Skip to content


ActiveRecord Callbacks aka How to Keep Data you Don’t Control Fresh

Ruby on Rails logoHave you ever been frustrated by having to query data that you don’t control? Especially if the data you want is not accessible in a format that you desired, you have probably “locally cached” this information. What happens then when this data changes on the source? There are a few approaches:

  • Rebuild the cache at a certain time - This approach allows your code to function in a way that doesn’t care too much about the data being cached. You do your thing, and a cron/scheduled job, does its thing and everyone is happy. Well, mostly. The problem with this approach is the frequency of the cache rebuilding. The shorter the frequency, the more accurate, but intensive the application becomes. The longer the frequency, the less intensive, but less accurate your data becomes. In either scenario, you will probably have to worry about mechanisms to manually rebuild the cache
  • Rebuild the cache on-the-fly - This approach allows your code to be as up-to-date as possible, while preserving the local cache, and not affecting performance too much. A typical scenario would be to insert records into your local cache the first time you pull it from the native source. This takes care of the need to pre-cache objects, since it is done at request time, but it comes at a performance penalty. The first request is the longest, then subsequent requests are quick. Also, you still have the issues of when to refresh the cache, and how to allow manually refreshing the cache. Also, this complicates your code; in addition to your logic, you now have relatively meaningless cache logic side-by-side with your meaningful logic.
  • Don’t cache - Just take the performance hit, optimize it as much as possible, and hope that no one cares the operation takes some extra time to complete. The problem with this approach is efficiency. Computers are fast, and people expect this. People may stop using your code all together if the performance impacts are severe enough to outweigh its usefulness.

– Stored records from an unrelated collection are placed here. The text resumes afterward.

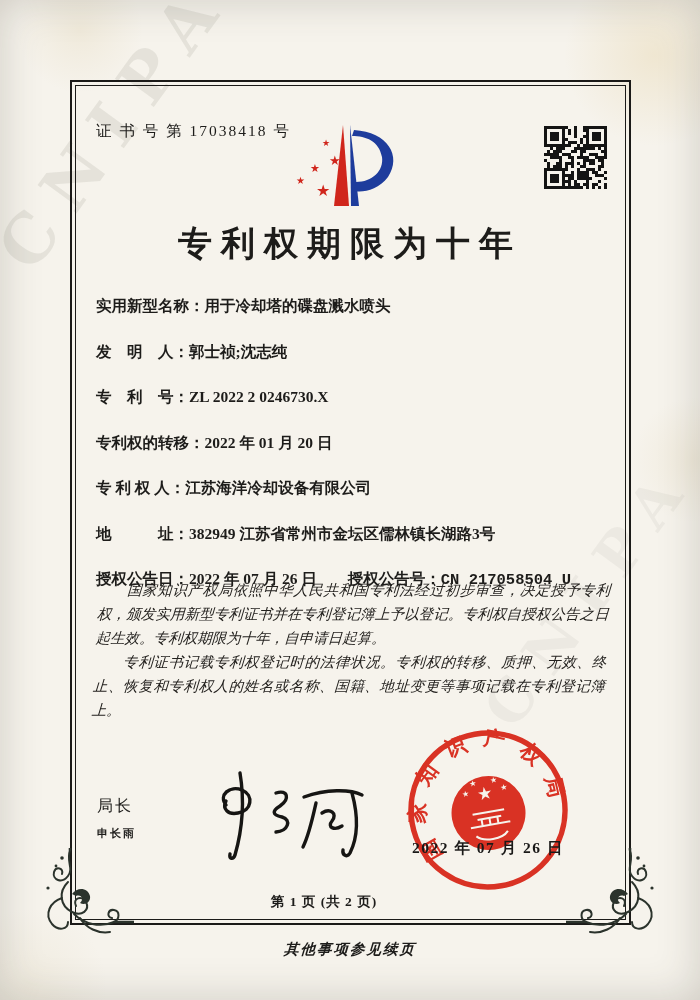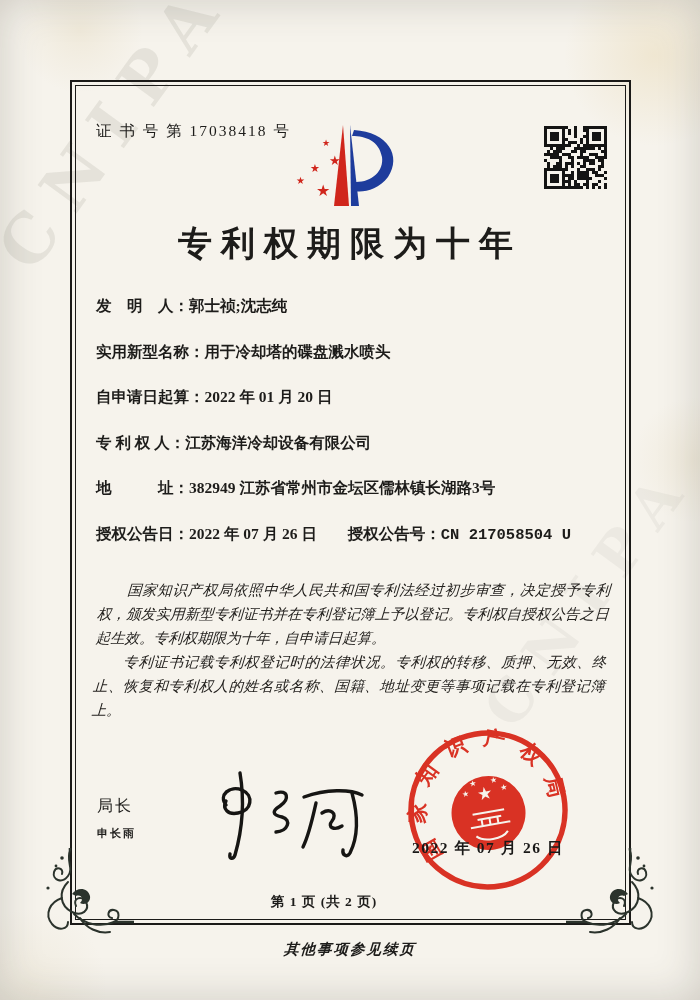--- a/index.html
+++ b/index.html
@@ -375,10 +375,10 @@
 
   <div class="fields">
     <div class="frow">
+      <span class="flabel">实用新型名称：</span><span class="fvalue">用于冷却塔的碟盘溅水喷头</span>
+    </div>
+    <div class="frow">
       <span class="flabel">发　明　人：</span><span class="fvalue">郭士祯;沈志纯</span>
-    </div>
-    <div class="frow">
-      <span class="flabel">实用新型名称：</span><span class="fvalue">用于冷却塔的碟盘溅水喷头</span>
     </div>
     <div class="frow">
       <span class="flabel">自申请日起算：</span><span class="fvalue">2022 年 01 月 20 日</span>

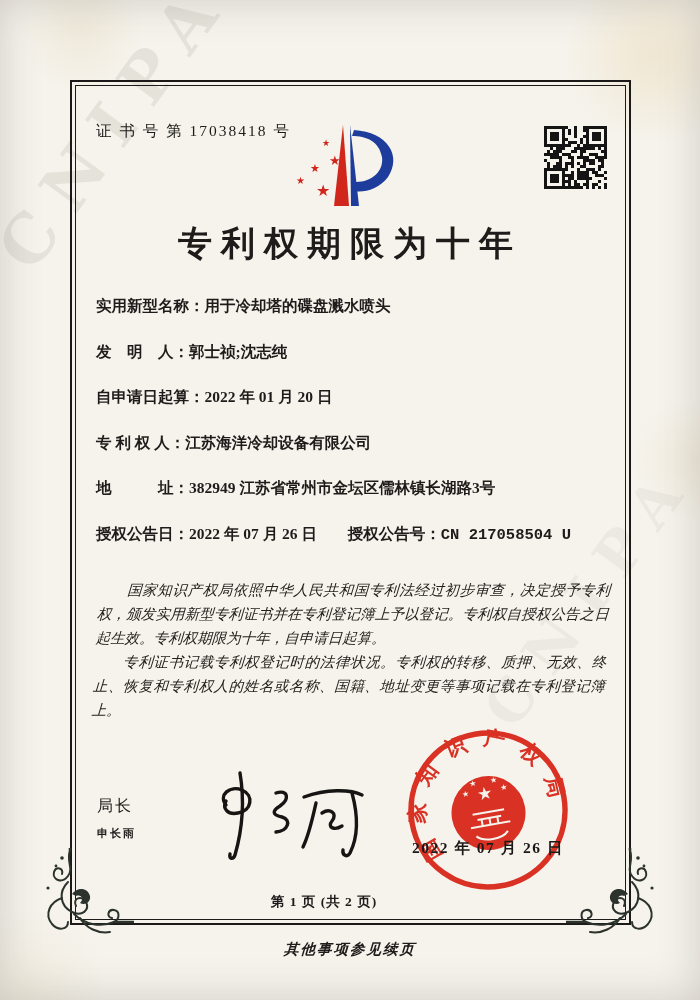--- a/index.html
+++ b/index.html
@@ -381,6 +381,9 @@
       <span class="flabel">发　明　人：</span><span class="fvalue">郭士祯;沈志纯</span>
     </div>
     <div class="frow">
+      <span class="flabel">专　利　号：</span><span class="fvalue">ZL 2022 2 0246730.X</span>
+    </div>
+    <div class="frow">
       <span class="flabel">自申请日起算：</span><span class="fvalue">2022 年 01 月 20 日</span>
     </div>
     <div class="frow">

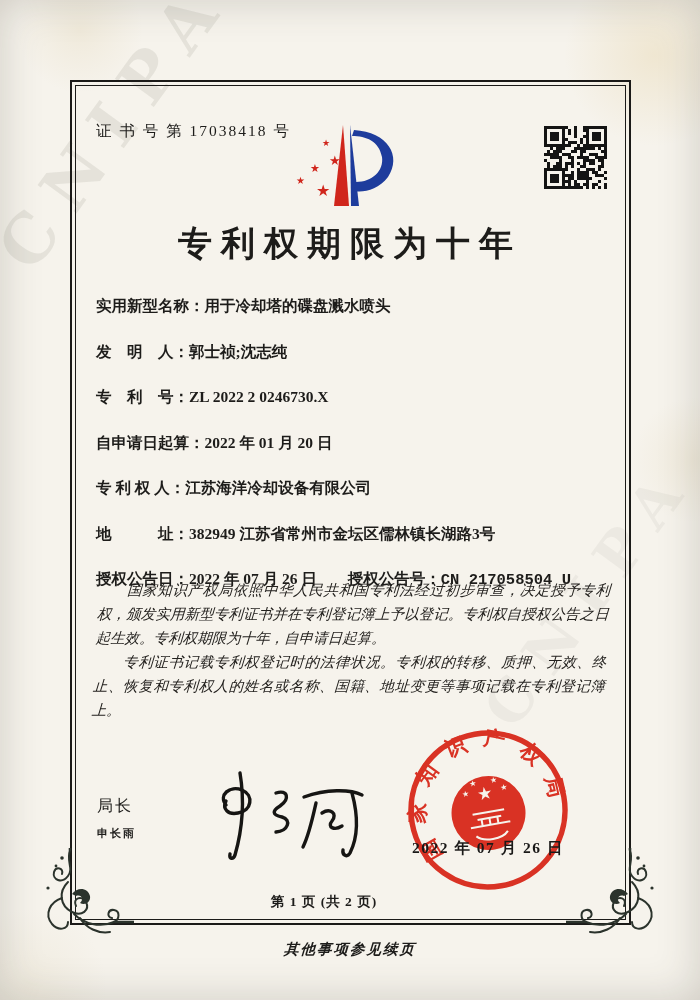--- a/index.html
+++ b/index.html
@@ -384,7 +384,7 @@
       <span class="flabel">专　利　号：</span><span class="fvalue">ZL 2022 2 0246730.X</span>
     </div>
     <div class="frow">
-      <span class="flabel">自申请日起算：</span><span class="fvalue">2022 年 01 月 20 日</span>
+      <span class="flabel">专利权的转移：</span><span class="fvalue">2022 年 01 月 20 日</span>
     </div>
     <div class="frow">
       <span class="flabel">专 利 权 人：</span><span class="fvalue">江苏海洋冷却设备有限公司</span>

So what is a programmer to do? Out of the approaches above, I have opted to perform caching on-the-fly with a twist. That twist takes advantage of ActiveRecord’s callbacks. What is a callback? Think of them as “in-between” steps available for you to hook into as ActiveRecord does its thing. Callbacks are an API that allow you to do this without any ugly hacks, or baseline modifications. Callbacks are also known as hooks. From Ruby on Rails official website:

“Callbacks are methods that get called at certain moments of an object’s lifecycle. With callbacks it’s possible to write code that will run whenever an Active Record object is created, saved, updated, deleted, validated, or loaded from the database.”

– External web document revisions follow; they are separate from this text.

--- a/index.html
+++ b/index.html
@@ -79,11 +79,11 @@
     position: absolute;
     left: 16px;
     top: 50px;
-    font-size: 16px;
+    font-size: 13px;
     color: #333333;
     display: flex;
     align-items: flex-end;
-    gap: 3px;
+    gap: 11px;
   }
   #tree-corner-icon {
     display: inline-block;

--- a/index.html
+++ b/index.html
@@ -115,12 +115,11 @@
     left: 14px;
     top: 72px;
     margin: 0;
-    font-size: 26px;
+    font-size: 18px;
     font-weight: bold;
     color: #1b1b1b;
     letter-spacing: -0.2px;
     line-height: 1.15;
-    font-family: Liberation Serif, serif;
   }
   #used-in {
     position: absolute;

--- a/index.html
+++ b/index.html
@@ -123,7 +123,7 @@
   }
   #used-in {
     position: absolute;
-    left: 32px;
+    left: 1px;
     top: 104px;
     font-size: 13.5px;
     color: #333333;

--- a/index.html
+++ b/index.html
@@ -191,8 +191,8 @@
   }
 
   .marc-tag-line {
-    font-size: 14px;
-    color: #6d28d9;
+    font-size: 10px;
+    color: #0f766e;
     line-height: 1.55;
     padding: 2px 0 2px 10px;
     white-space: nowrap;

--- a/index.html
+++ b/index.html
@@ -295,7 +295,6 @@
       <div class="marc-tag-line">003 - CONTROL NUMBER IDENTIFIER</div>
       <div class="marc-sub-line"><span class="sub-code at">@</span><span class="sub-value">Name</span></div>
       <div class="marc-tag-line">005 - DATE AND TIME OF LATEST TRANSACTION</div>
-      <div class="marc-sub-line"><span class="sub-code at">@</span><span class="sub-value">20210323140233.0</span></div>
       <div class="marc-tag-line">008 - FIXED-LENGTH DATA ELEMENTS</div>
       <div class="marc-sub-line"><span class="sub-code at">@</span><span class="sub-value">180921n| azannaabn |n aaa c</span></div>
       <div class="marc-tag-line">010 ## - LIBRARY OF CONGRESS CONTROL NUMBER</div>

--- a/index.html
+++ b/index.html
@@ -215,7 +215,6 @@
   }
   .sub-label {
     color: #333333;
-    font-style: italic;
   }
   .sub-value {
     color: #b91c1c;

Simply, you can create methods with certain names in an ActiveRecord::Base derived model, and define your cache logic here. For example, if we had a Users model, we could query a user in a method like the following:

# app/models/user.rb
 class User < ActiveRecord::Base
  attr_accessor :first_name, :last_name, :username
 end
 
# pull the first user
User.find_by_username('kristin')
=> #<User id:45242134, first_name: 'Kristin', last_name: 'Graham', ...>

This code sample will return the first instance of a user, with their attributes loaded. Now, if this information was pulled from our local cache, the information contained may be different than in the original source. For instance, perhaps since the cache was built, this person got married, and changed their name. Your cache is now different from your original source, and this needs to be resolved. So lets implement some cache refreshing via ActiveRecord’s callback method after_find:

# app/models/user.rb
 class User < ActiveRecord::Base
  attr_accessor :first_name, :last_name, :username
 
  # ActiveRecord callback
  def after_find
    puts "refreshing cache"
    user = OtherDatabase::User.find_by_username(self.username)
    self.first_name = user.first_name
    self.last_name = user.last_name #Last name is now "Simpson"
    self.save
  end
 end
 
# pull the first user
User.find_by_username('kristin')
refreshing cache
=> #<User id:45242134, first_name: 'Kristin', last_name: 'Simpson', ...>

A few things to note. The name “after_find” means that this will be executed immediately following the completion of an ActiveRecord find operation. This includes: first, last, find_by_xxx, all, etc. The method then changes the User instance (local cache) with the data from the other database. ActiveRecord is smart enough to not actually issue a save command unless the data has actually changed, so don’t worry about not being efficient here. Also, you can write this without using the “self” prefix, but it helps me keep track of what is what. Also note that I using “put” just to show when this is executed. You can see that after I call find_by_username, this code is run. If there are any changes, they are reflected in the result, transparent to the rest of your application’s logic. This keeps the cache logic out of your “real” logic.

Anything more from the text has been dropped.